*** DATA EXTRACT ***

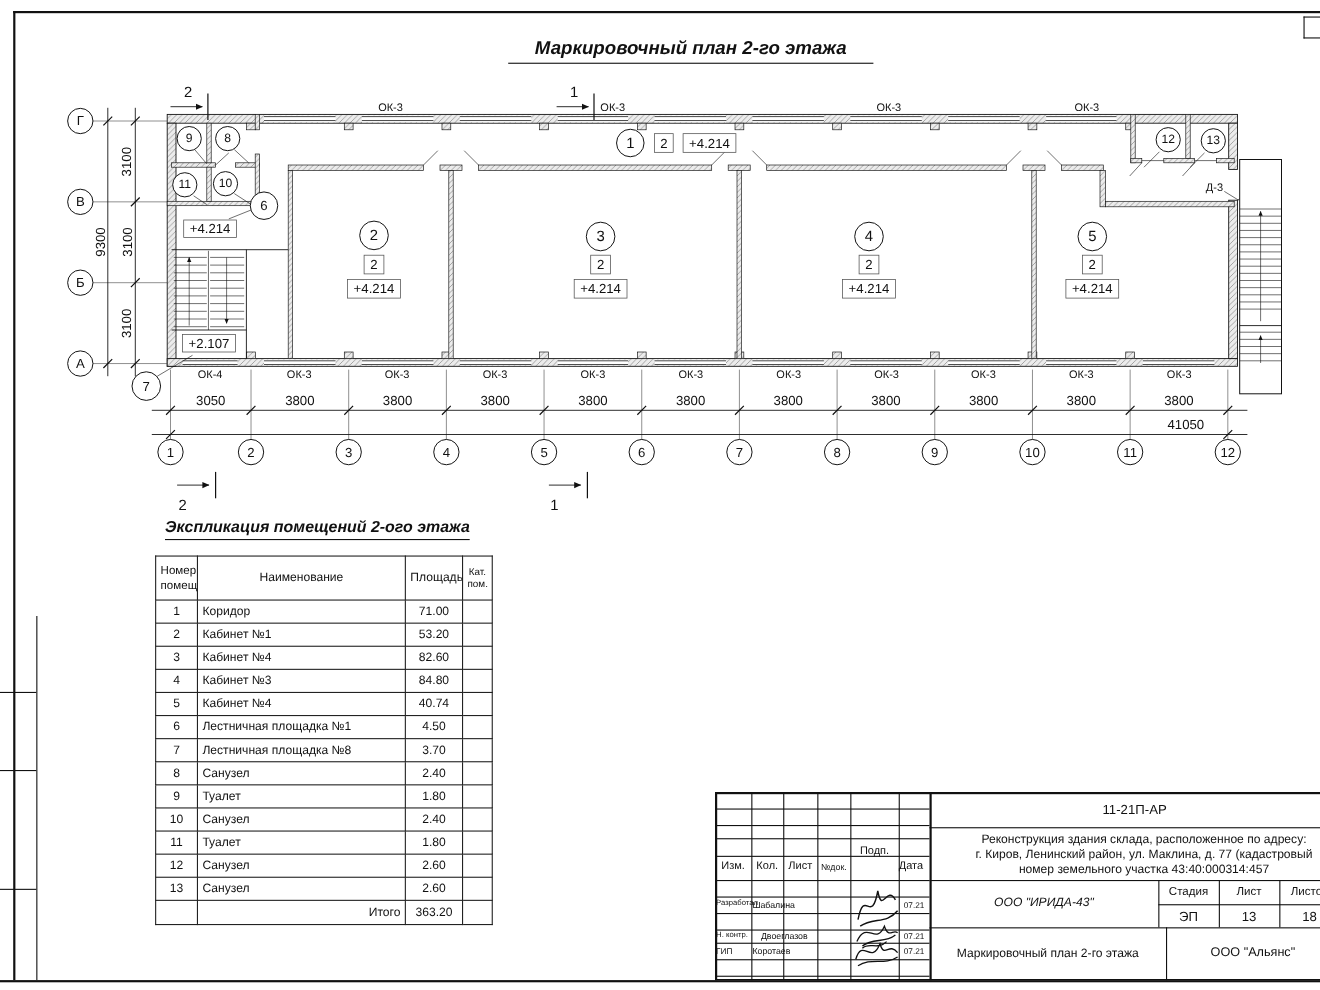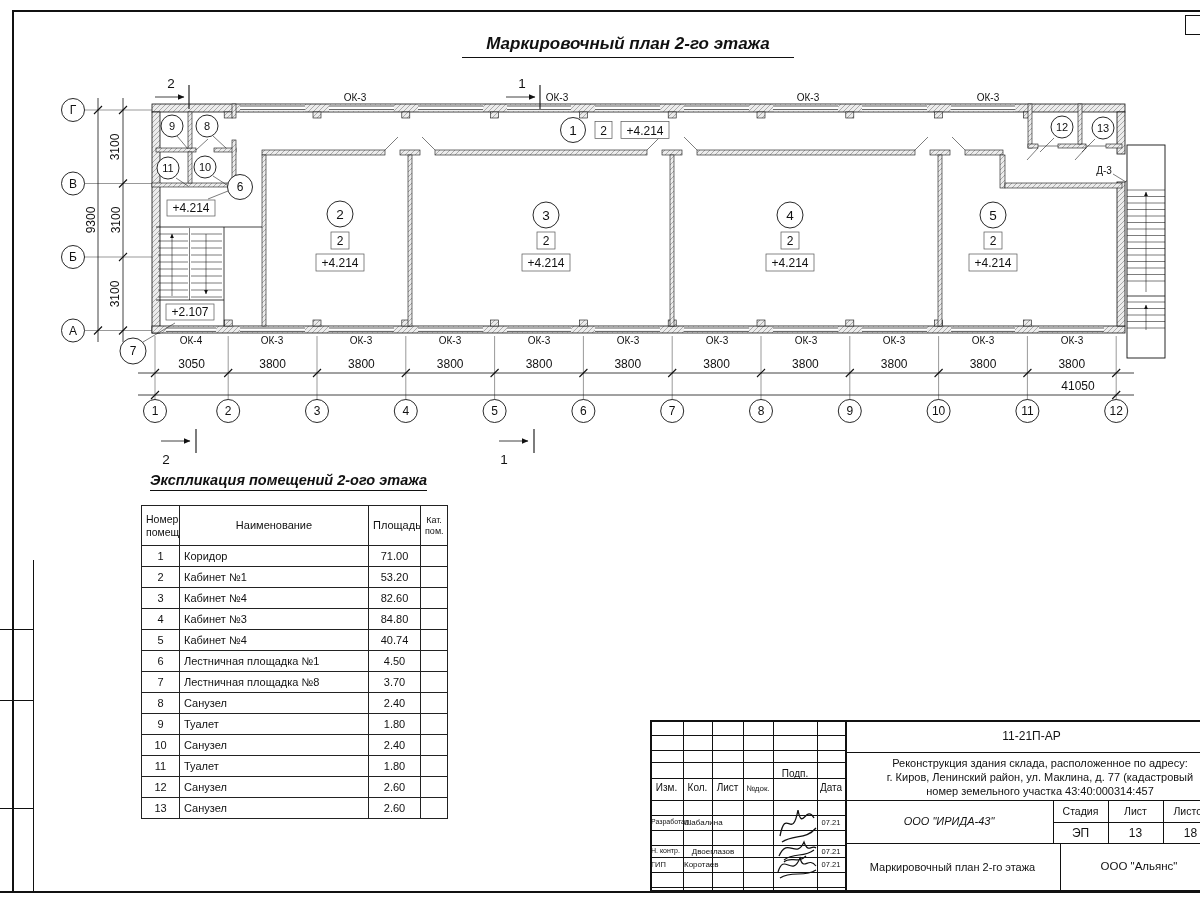--- a/index.html
+++ b/index.html
@@ -448,20 +448,26 @@
         <td>Санузел</td>
         <td align="center">2.60</td>
         <td></td>
       </tr>
   <tr style="height:21px">
         <td align="center">13</td>
         <td>Санузел</td>
         <td align="center">2.60</td>
         <td></td>
       </tr>
+  <tr style="height:22px">
+    <td></td>
+    <td align="right">Итого</td>
+    <td align="center">363.20</td>
+    <td></td>
+  </tr>
 </tbody>
   </table>
 
 <div class="tb">
 
   <div class="hln" style="left:0;top:0;width:590px;height:1.5px"></div>
   <div class="hln" style="left:0;top:169.5px;width:590px;height:1.5px"></div>
   <div class="vln" style="left:0;top:0;height:171px;width:1.5px"></div>
 
   <div class="vln" style="left:33px;top:0;height:171px"></div>
@@ -490,21 +496,21 @@
   <div class="vln" style="left:403px;top:80px;height:43px"></div>
   <div class="vln" style="left:458px;top:80px;height:43px"></div>
   <div class="vln" style="left:513px;top:80px;height:43px"></div>
   <div class="vln" style="left:410px;top:123px;height:48px"></div>
 
   <div class="txt" style="left:0;top:62px;width:33px;font-size:10px">Изм.</div>
   <div class="txt" style="left:33px;top:62px;width:29px;font-size:10px">Кол.</div>
   <div class="txt" style="left:62px;top:62px;width:31px;font-size:10px">Лист</div>
   <div class="txt" style="left:93px;top:64px;width:30px;font-size:8px">№док.</div>
   <div class="txt" style="left:123px;top:48px;width:44px;font-size:10px">Подп.</div>
-  <div class="txt" style="left:167px;top:62px;width:28px;font-size:10px">Дата</div>
+  <div class="txt" style="left:167px;top:62px;width:20px;font-size:10px">Дата</div>
 
   <div class="txt" style="left:1px;top:98px;width:32px;font-size:7px;text-align:left">Разработал</div>
   <div class="txt" style="left:34px;top:98px;width:58px;font-size:8px;text-align:left">Шабалина</div>
   <div class="txt" style="left:168px;top:98px;width:26px;font-size:7.5px">07.21</div>
   <div class="txt" style="left:1px;top:127px;width:32px;font-size:7px;text-align:left">Н. контр.</div>
   <div class="txt" style="left:34px;top:127px;width:58px;font-size:8px;text-align:center">Двоеглазов</div>
   <div class="txt" style="left:168px;top:127px;width:26px;font-size:7.5px">07.21</div>
   <div class="txt" style="left:1px;top:140px;width:20px;font-size:7.5px;text-align:left">ГИП</div>
   <div class="txt" style="left:34px;top:140px;width:58px;font-size:8px;text-align:left">Коротаев</div>
   <div class="txt" style="left:168px;top:140px;width:26px;font-size:7.5px">07.21</div>

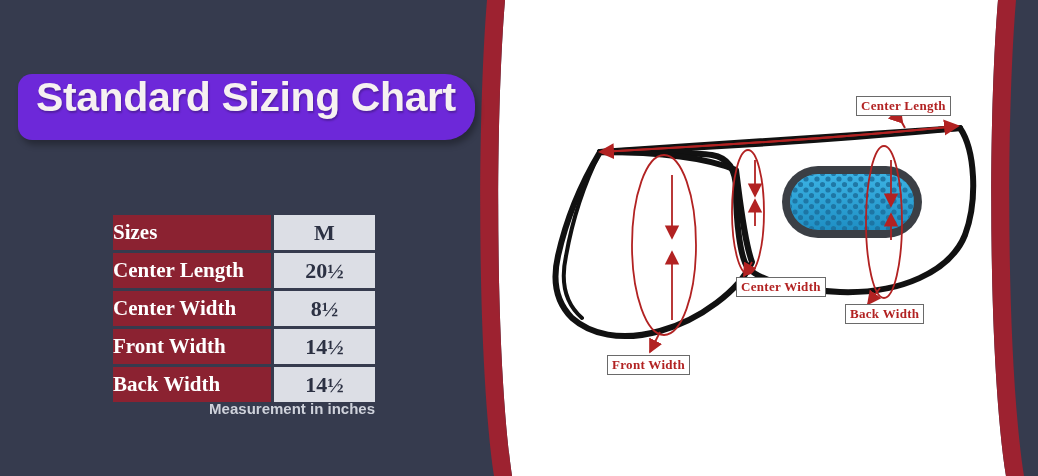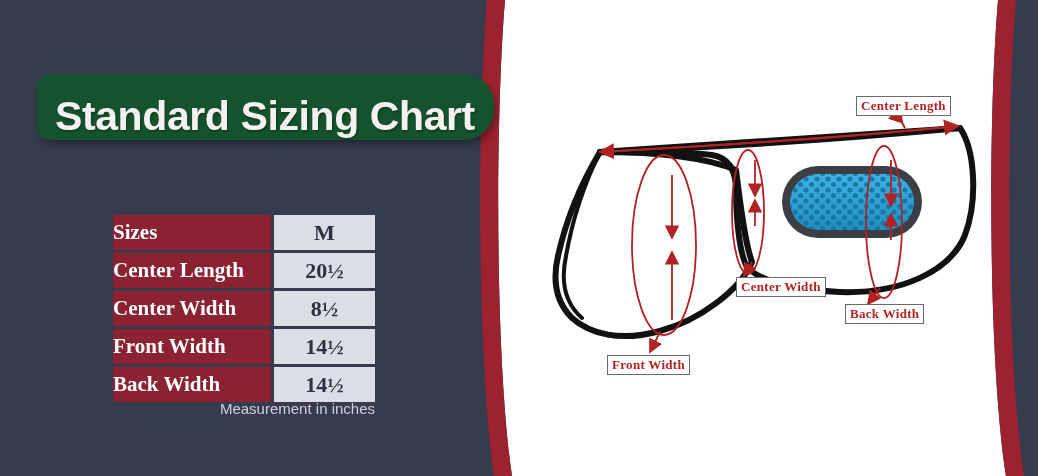--- a/index.html
+++ b/index.html
@@ -23,26 +23,25 @@
     width: 1038px; height: 476px;
   }
 
   
   #title-banner {
     position: absolute;
     left: 18px;
     top: 74px;
     width: 457px;
     height: 66px;
-    background: #14532d;
+    background: #6d28d9;
     border-radius: 14px 30px 30px 14px;
     box-shadow: 3px 5px 6px rgba(0,0,0,0.30);
     display: flex;
-    align-items: flex-end;
-    margin-left: 19px;
+    align-items: flex-start;
   }
   #title-text {
     color: #f6f1f1;
     font-size: 41px;
     font-weight: bold;
     letter-spacing: -0.4px;
     padding-left: 18px;
     white-space: nowrap;
     text-shadow: 1px 2px 2px rgba(0,0,0,0.25);
   }
@@ -82,20 +81,21 @@
   }
   #footnote {
     position: absolute;
     left: 113px;
     top: 400px;
     width: 262px;
     text-align: right;
     color: #cfd2db;
     font-size: 15px;
     font-family: "Liberation Sans", sans-serif;
+    font-weight: bold;
   }
 
   
   #diagram {
     position: absolute;
     left: 0; top: 0;
     width: 1038px; height: 476px;
     pointer-events: none;
   }
   .callout {

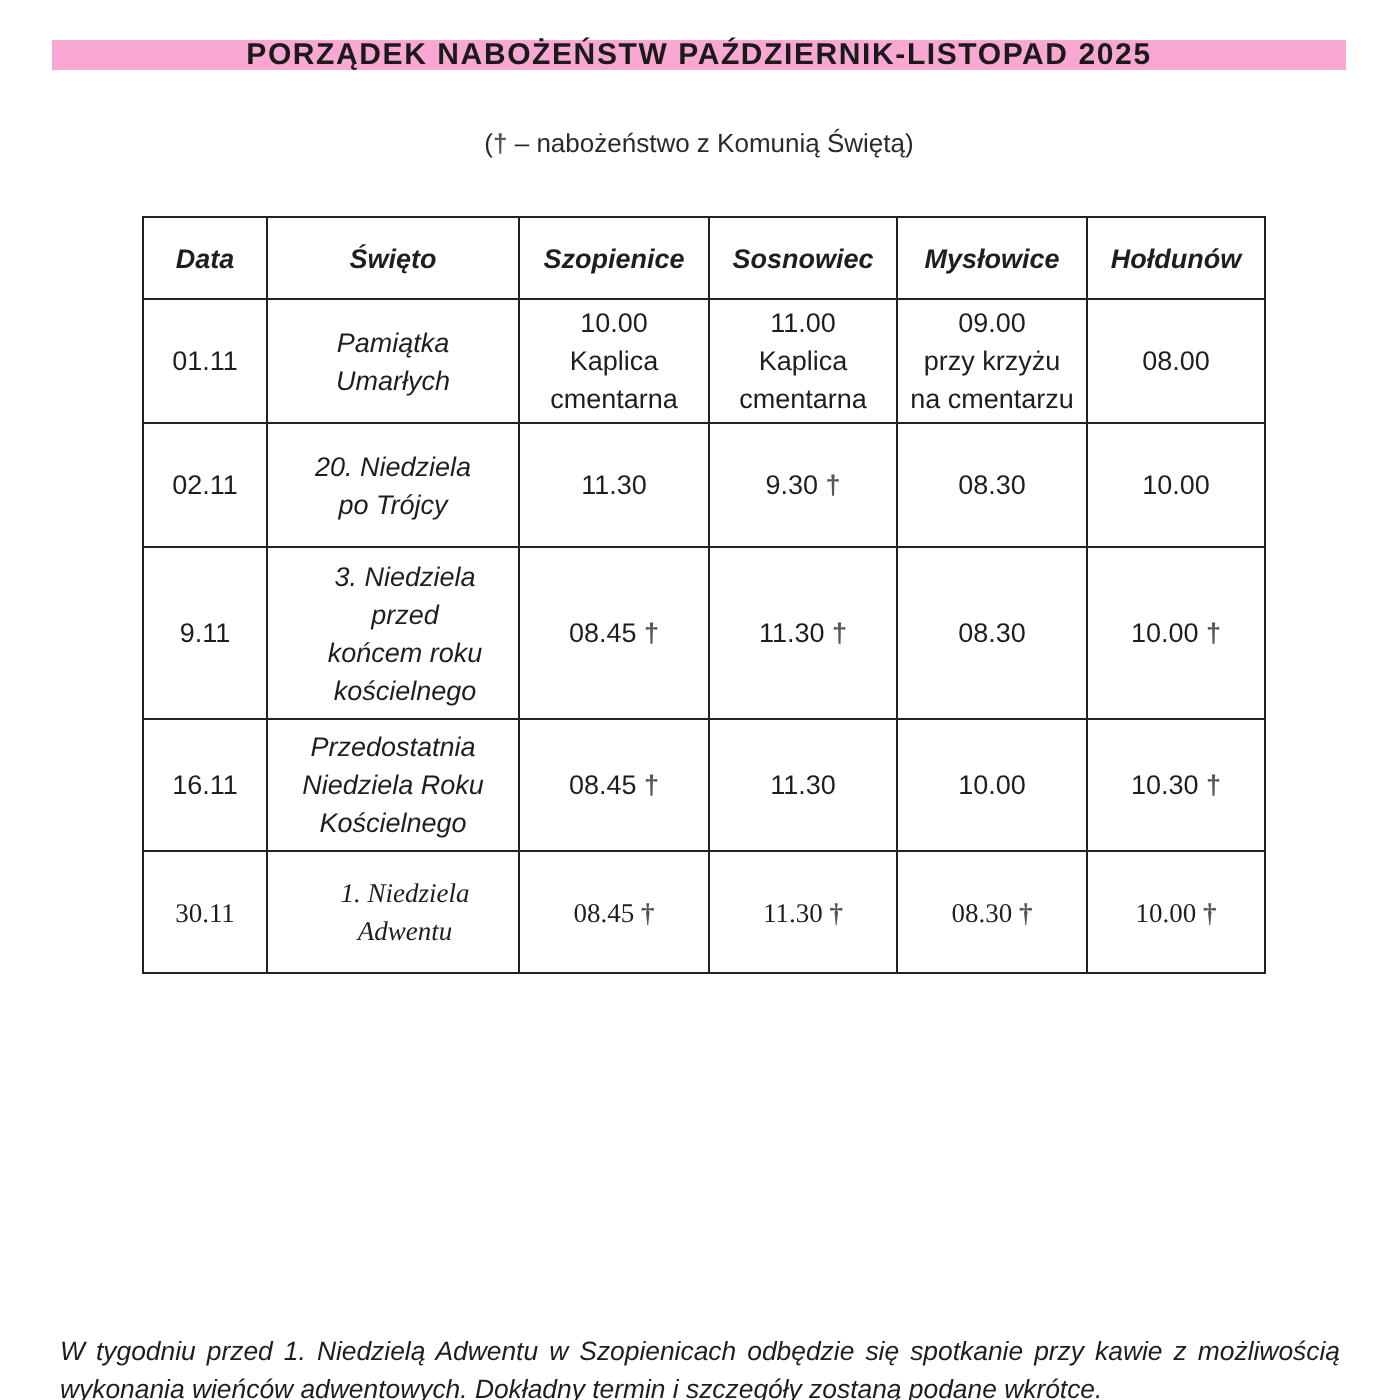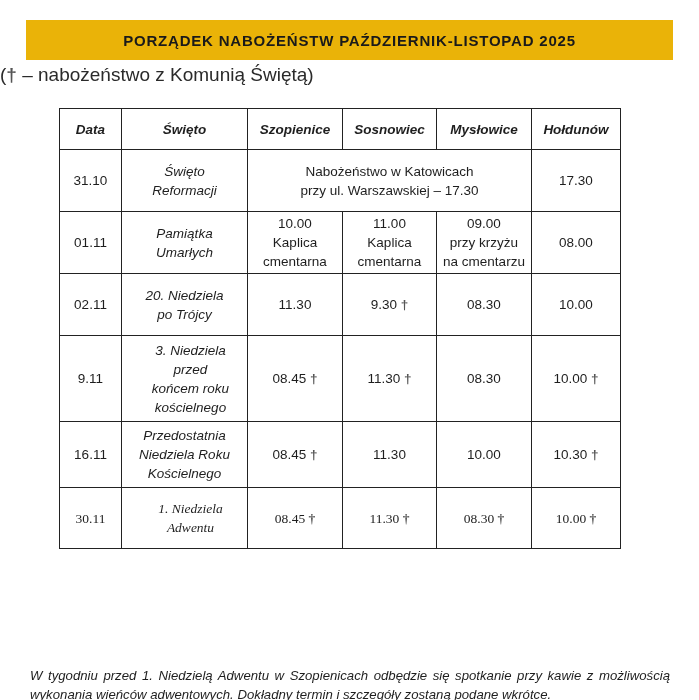--- a/index.html
+++ b/index.html
@@ -1,21 +1,21 @@
 <!DOCTYPE html>
 <html><head>
 <meta charset="utf-8">
 <style>
   html, body { margin: 0; padding: 0; background: #ffffff; }
   body { width: 699px; height: 700px; position: relative; overflow: hidden; font-family: "Liberation Sans", sans-serif; color: #1e1e1e; }
-  .title-bar { position: absolute; left: 26px; top: 20px; width: 647px; height: 40px; background: #eab308; display: flex; align-items: center; justify-content: center; }
+  .title-bar { position: absolute; left: 26px; top: 20px; width: 647px; height: 15px; background: #f9a8d4; display: flex; align-items: center; justify-content: center; }
   .title-bar span { font-weight: bold; font-size: 15px; letter-spacing: 0.8px; color: #1a1a1a; }
-  .legend { position: absolute; left: 0; top: 64px; width: 699px; font-size: 19px; color: #2a2a2a; }
+  .legend { position: absolute; left: 0; top: 64px; width: 699px; text-align: center; font-size: 13px; color: #2a2a2a; }
   .cross { color: #555; font-weight: bold; }
-  table.sched { position: absolute; left: 59px; top: 108px; width: 561px; border-collapse: collapse; table-layout: fixed; }
+  table.sched { position: absolute; left: 71px; top: 108px; width: 561px; border-collapse: collapse; table-layout: fixed; }
   table.sched td, table.sched th { border: 1.5px solid #222; text-align: center; vertical-align: middle; padding: 0 2px; font-size: 13.5px; line-height: 19px; }
   table.sched th { font-weight: bold; font-style: italic; font-size: 13.5px; height: 40px; }
   .holiday { font-style: italic; }
   .holiday.left { text-align: center; padding-left: 14px; }
   .footnote { position: absolute; left: 30px; top: 666px; width: 640px; font-size: 13.2px; line-height: 19px; font-style: italic; text-align: justify; color: #1e1e1e; }
 </style>
 </head>
 <body>
 
 <div class="title-bar">
@@ -39,26 +39,20 @@
     <tr>
       <th>Data</th>
       <th>Święto</th>
       <th>Szopienice</th>
       <th>Sosnowiec</th>
       <th>Mysłowice</th>
       <th>Hołdunów</th>
     </tr>
   </thead>
   <tbody id="tbody">
-      <tr style="height: 62px;">
-        <td>31.10</td>
-        <td class="holiday"><span>Święto</span><br><span>Reformacji</span></td>
-        <td colspan="3"><span>Nabożeństwo w Katowicach</span><br><span>przy ul. Warszawskiej – 17.30</span></td>
-        <td><span>17.30</span></td>
-      </tr>
       <tr style="height: 62px;">
         <td>01.11</td>
         <td class="holiday"><span>Pamiątka</span><br><span>Umarłych</span></td>
         <td><span>10.00</span><br><span>Kaplica</span><br><span>cmentarna</span></td>
         <td><span>11.00</span><br><span>Kaplica</span><br><span>cmentarna</span></td>
         <td><span>09.00</span><br><span>przy krzyżu</span><br><span>na cmentarzu</span></td>
         <td><span>08.00</span></td>
       </tr>
       <tr style="height: 62px;">
         <td>02.11</td>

***

_WHAT YOU SHOULD DO_
Without the pictures, repeat the listing word for word.

_OUTPUT FOR THIS EXERCISE_
--- a/index.html
+++ b/index.html
@@ -448,20 +448,26 @@
         <td>Санузел</td>
         <td align="center">2.60</td>
         <td></td>
       </tr>
   <tr style="height:21px">
         <td align="center">13</td>
         <td>Санузел</td>
         <td align="center">2.60</td>
         <td></td>
       </tr>
+  <tr style="height:22px">
+    <td></td>
+    <td align="right">Итого</td>
+    <td align="center">363.20</td>
+    <td></td>
+  </tr>
 </tbody>
   </table>
 
 <div class="tb">
 
   <div class="hln" style="left:0;top:0;width:590px;height:1.5px"></div>
   <div class="hln" style="left:0;top:169.5px;width:590px;height:1.5px"></div>
   <div class="vln" style="left:0;top:0;height:171px;width:1.5px"></div>
 
   <div class="vln" style="left:33px;top:0;height:171px"></div>
@@ -490,21 +496,21 @@
   <div class="vln" style="left:403px;top:80px;height:43px"></div>
   <div class="vln" style="left:458px;top:80px;height:43px"></div>
   <div class="vln" style="left:513px;top:80px;height:43px"></div>
   <div class="vln" style="left:410px;top:123px;height:48px"></div>
 
   <div class="txt" style="left:0;top:62px;width:33px;font-size:10px">Изм.</div>
   <div class="txt" style="left:33px;top:62px;width:29px;font-size:10px">Кол.</div>
   <div class="txt" style="left:62px;top:62px;width:31px;font-size:10px">Лист</div>
   <div class="txt" style="left:93px;top:64px;width:30px;font-size:8px">№док.</div>
   <div class="txt" style="left:123px;top:48px;width:44px;font-size:10px">Подп.</div>
-  <div class="txt" style="left:167px;top:62px;width:28px;font-size:10px">Дата</div>
+  <div class="txt" style="left:167px;top:62px;width:20px;font-size:10px">Дата</div>
 
   <div class="txt" style="left:1px;top:98px;width:32px;font-size:7px;text-align:left">Разработал</div>
   <div class="txt" style="left:34px;top:98px;width:58px;font-size:8px;text-align:left">Шабалина</div>
   <div class="txt" style="left:168px;top:98px;width:26px;font-size:7.5px">07.21</div>
   <div class="txt" style="left:1px;top:127px;width:32px;font-size:7px;text-align:left">Н. контр.</div>
   <div class="txt" style="left:34px;top:127px;width:58px;font-size:8px;text-align:center">Двоеглазов</div>
   <div class="txt" style="left:168px;top:127px;width:26px;font-size:7.5px">07.21</div>
   <div class="txt" style="left:1px;top:140px;width:20px;font-size:7.5px;text-align:left">ГИП</div>
   <div class="txt" style="left:34px;top:140px;width:58px;font-size:8px;text-align:left">Коротаев</div>
   <div class="txt" style="left:168px;top:140px;width:26px;font-size:7.5px">07.21</div>

--- a/index.html
+++ b/index.html
@@ -23,26 +23,25 @@
     width: 1038px; height: 476px;
   }
 
   
   #title-banner {
     position: absolute;
     left: 18px;
     top: 74px;
     width: 457px;
     height: 66px;
-    background: #14532d;
+    background: #6d28d9;
     border-radius: 14px 30px 30px 14px;
     box-shadow: 3px 5px 6px rgba(0,0,0,0.30);
     display: flex;
-    align-items: flex-end;
-    margin-left: 19px;
+    align-items: flex-start;
   }
   #title-text {
     color: #f6f1f1;
     font-size: 41px;
     font-weight: bold;
     letter-spacing: -0.4px;
     padding-left: 18px;
     white-space: nowrap;
     text-shadow: 1px 2px 2px rgba(0,0,0,0.25);
   }
@@ -82,20 +81,21 @@
   }
   #footnote {
     position: absolute;
     left: 113px;
     top: 400px;
     width: 262px;
     text-align: right;
     color: #cfd2db;
     font-size: 15px;
     font-family: "Liberation Sans", sans-serif;
+    font-weight: bold;
   }
 
   
   #diagram {
     position: absolute;
     left: 0; top: 0;
     width: 1038px; height: 476px;
     pointer-events: none;
   }
   .callout {

--- a/index.html
+++ b/index.html
@@ -1,21 +1,21 @@
 <!DOCTYPE html>
 <html><head>
 <meta charset="utf-8">
 <style>
   html, body { margin: 0; padding: 0; background: #ffffff; }
   body { width: 699px; height: 700px; position: relative; overflow: hidden; font-family: "Liberation Sans", sans-serif; color: #1e1e1e; }
-  .title-bar { position: absolute; left: 26px; top: 20px; width: 647px; height: 40px; background: #eab308; display: flex; align-items: center; justify-content: center; }
+  .title-bar { position: absolute; left: 26px; top: 20px; width: 647px; height: 15px; background: #f9a8d4; display: flex; align-items: center; justify-content: center; }
   .title-bar span { font-weight: bold; font-size: 15px; letter-spacing: 0.8px; color: #1a1a1a; }
-  .legend { position: absolute; left: 0; top: 64px; width: 699px; font-size: 19px; color: #2a2a2a; }
+  .legend { position: absolute; left: 0; top: 64px; width: 699px; text-align: center; font-size: 13px; color: #2a2a2a; }
   .cross { color: #555; font-weight: bold; }
-  table.sched { position: absolute; left: 59px; top: 108px; width: 561px; border-collapse: collapse; table-layout: fixed; }
+  table.sched { position: absolute; left: 71px; top: 108px; width: 561px; border-collapse: collapse; table-layout: fixed; }
   table.sched td, table.sched th { border: 1.5px solid #222; text-align: center; vertical-align: middle; padding: 0 2px; font-size: 13.5px; line-height: 19px; }
   table.sched th { font-weight: bold; font-style: italic; font-size: 13.5px; height: 40px; }
   .holiday { font-style: italic; }
   .holiday.left { text-align: center; padding-left: 14px; }
   .footnote { position: absolute; left: 30px; top: 666px; width: 640px; font-size: 13.2px; line-height: 19px; font-style: italic; text-align: justify; color: #1e1e1e; }
 </style>
 </head>
 <body>
 
 <div class="title-bar">
@@ -39,26 +39,20 @@
     <tr>
       <th>Data</th>
       <th>Święto</th>
       <th>Szopienice</th>
       <th>Sosnowiec</th>
       <th>Mysłowice</th>
       <th>Hołdunów</th>
     </tr>
   </thead>
   <tbody id="tbody">
-      <tr style="height: 62px;">
-        <td>31.10</td>
-        <td class="holiday"><span>Święto</span><br><span>Reformacji</span></td>
-        <td colspan="3"><span>Nabożeństwo w Katowicach</span><br><span>przy ul. Warszawskiej – 17.30</span></td>
-        <td><span>17.30</span></td>
-      </tr>
       <tr style="height: 62px;">
         <td>01.11</td>
         <td class="holiday"><span>Pamiątka</span><br><span>Umarłych</span></td>
         <td><span>10.00</span><br><span>Kaplica</span><br><span>cmentarna</span></td>
         <td><span>11.00</span><br><span>Kaplica</span><br><span>cmentarna</span></td>
         <td><span>09.00</span><br><span>przy krzyżu</span><br><span>na cmentarzu</span></td>
         <td><span>08.00</span></td>
       </tr>
       <tr style="height: 62px;">
         <td>02.11</td>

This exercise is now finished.